Bio
I am currently a 3rd-year Ph.D. student in the College of Information and Computer Sciences at UMass Amherst, working with
Prof. Yair Zick at FED.
My research focuses on Trustworthy Reinforcement Learning (RL) and Machine Learning, with a particular emphasis on developing practical, fair, and robust algorithms.
Before starting my PhD, I completed a Master's degree in Computer Science at UMass Amherst in 2020, during which I had the privilege of working with external collaborators, Dr. Marek Petrik and Dr. Hima Lakkaraju. I also spent two years in industry as a Software Engineer at Flipkart and Endurance International Group. I graduated from NIT Durgapur with a B.Tech in Electronics and Communication Engineering.
Research Areas
Robust and Fair Decision Making Systems: My PhD research centers on reinforcement learning and resource allocation under uncertainty, adversarial conditions, and fairness constraints. In Soft-Robust Algorithms for Batch Reinforcement Learning, I propose the soft-robust criterion as a principled alternative to the standard percentile criterion, which often results in overly conservative policies. I develop two approximate algorithms that demonstrate, both theoretically and empirically, more balanced and effective decision-making.
Expanding on this, Percentile Criterion Optimization in Offline Reinforcement Learning introduces a Value-at-Risk-based dynamic programming approach to optimize robust policies without constructing explicit uncertainty sets. The method allows the learning of less conservative, uncertainty-aware policies.
In Data Poisoning Attacks on Off-Policy Policy Evaluation Methods, we present the first known data poisoning framework targeting off-policy evaluation. Using influence functions, I show how small, targeted data perturbations can significantly skew policy value estimates, underscoring the need for robust evaluation techniques.
In Fair and Welfare-Efficient Constrained Multi-Matchings under Uncertainty, I address resource allocation when agent utilities are unknown, using both stochastic and robust optimization to balance fairness and efficiency. These methods are validated on a real-world reviewer assignment dataset.

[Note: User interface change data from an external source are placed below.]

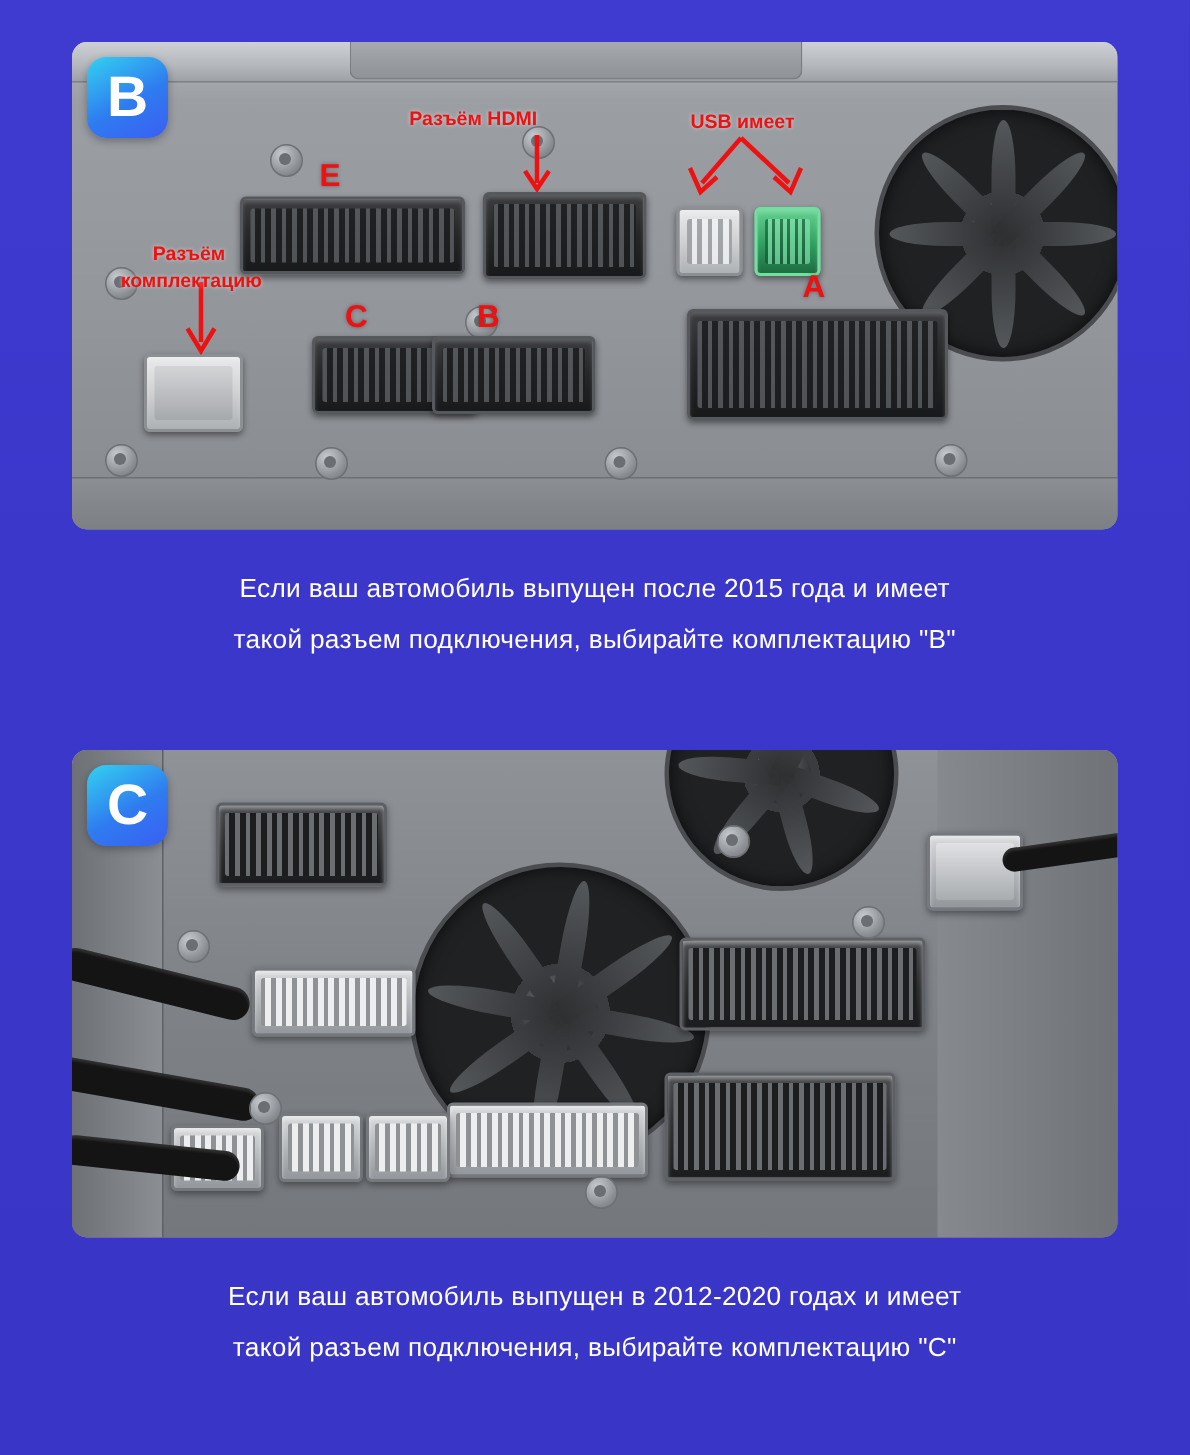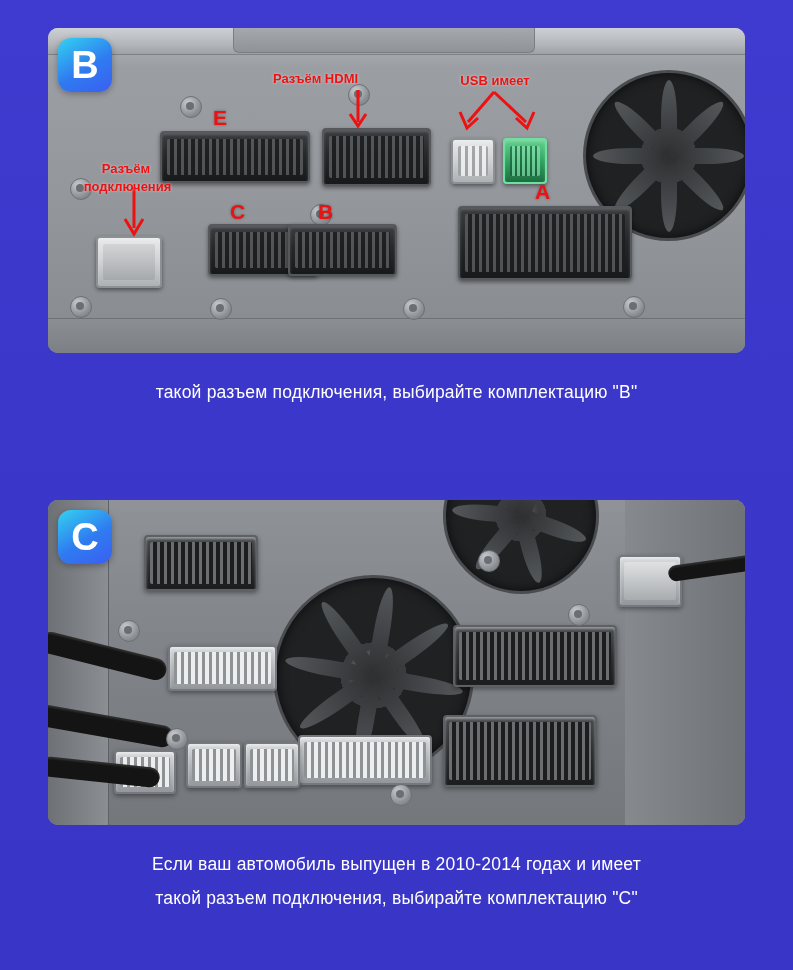--- a/index.html
+++ b/index.html
@@ -296,31 +296,32 @@
         <path d="M100 22 L93 38 L82 28"></path>
       </svg>
       <svg class="arrow" style="left:60px;top:158px;width:52px;height:56px;" viewBox="0 0 52 56">
         <path d="M26 2 L26 42"></path>
           <path d="M17 33 L26 48 L35 33"></path>
       </svg>
 
       <div class="ann" style="left:180px;top:42px;width:175px;">Разъём HDMI</div>
       <div class="ann" style="left:372px;top:44px;width:150px;">USB имеет</div>
       <div class="ann" style="left:8px;top:132px;width:140px;">Разъём</div>
-      <div class="ann" style="left:2px;top:150px;width:155px;">подключения</div>
+      <div class="ann" style="left:2px;top:150px;width:155px;">комплектацию</div>
 
       <div class="label-letter" style="left:165px;top:78px;">E</div>
       <div class="label-letter" style="left:182px;top:172px;">C</div>
       <div class="label-letter" style="left:270px;top:172px;">B</div>
       <div class="label-letter" style="left:487px;top:152px;">A</div>
 
       <div class="badge">B</div>
     </div>
 
     <div class="caption">
+      <div>Если ваш автомобиль выпущен после 2015 года и имеет</div>
       <div>такой разъем подключения, выбирайте комплектацию "B"</div>
     </div>
   </div>
 
   <div class="section section-2">
 
     <div class="photo photo-2">
       <div class="p2-bg"></div>
       <div class="p2-panelL"></div>
       <div class="p2-panelR"></div>
@@ -383,18 +384,18 @@
       <div class="screwring" style="left:70px;top:120px;"></div>
       <div class="screwring" style="left:118px;top:228px;"></div>
       <div class="screwring" style="left:342px;top:284px;"></div>
       <div class="screwring" style="left:520px;top:104px;"></div>
       <div class="screwring" style="left:430px;top:50px;"></div>
 
       <div class="badge">C</div>
     </div>
 
     <div class="caption">
-      <div>Если ваш автомобиль выпущен в 2010-2014 годах и имеет</div>
+      <div>Если ваш автомобиль выпущен в 2012-2020 годах и имеет</div>
       <div>такой разъем подключения, выбирайте комплектацию "C"</div>
     </div>
   </div>
 
 </div>
 
 </body></html>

Large Language Models (LLM): As an additional line of research, I have explored the reasoning capabilities, fine-tuning dynamics, and unlearning behavior of LLMs. In
On the Impact of Fine-Tuning on Chain-of-Thought Reasoning, I investigate how fine-tuning influences LLM reasoning. The study shows that while fine-tuning improves task-specific performance, it can reduce the consistency and faithfulness of chain-of-thought reasoning across datasets, highlighting trade-offs between optimization and reasoning integrity. I am also developing counterfactual verifiers for mathematical and logical reasoning tasks, using counterfactual data augmentation and contrastive loss to enhance robustness.
In
Matching Table Metadata with Business Glossaries Using Large Language Models, I apply LLMs to align enterprise metadata with business glossaries. This work demonstrates that LLMs can infer complex relationships between table column names and glossary descriptions without manual tuning, enabling scalable metadata alignment in restricted-access environments.
Fairness-Centric and Interpretable Machine Learning: I also contributed to
On Welfare-Centric Fair Reinforcement Learning, where we introduce a framework in which an agent receives vector-valued rewards from multiple beneficiaries and optimizes a specified welfare function. We show that welfare-optimal policies are inherently stochastic and start-state dependent, and present the E4 learner, which operates within an adversarial-fair learning framework to manage exploration and maintain welfare guarantees.
Additionally, I contributed to
Axiomatic Aggregations of Abductive Explanations, which addresses the challenge of multiple valid abductive explanations per data point by proposing aggregation techniques that generate feature importance scores. Grounded in cooperative game theory (via power indices) and causal strength measures, these techniques are axiomatically characterized to meet desirable interpretability properties. Unlike popular methods such as SHAP and LIME, the proposed explanations exhibit improved robustness against adversarial perturbations.
Education
P.h.D. in Computer Science
University of Massachusetts Amherst.
Started PhD in Fall 2022.
Robust Decision Making Systems. Supervised by
Prof. Yair Zick.
Master in Computer Science
University of Massachusetts Amherst. 2018.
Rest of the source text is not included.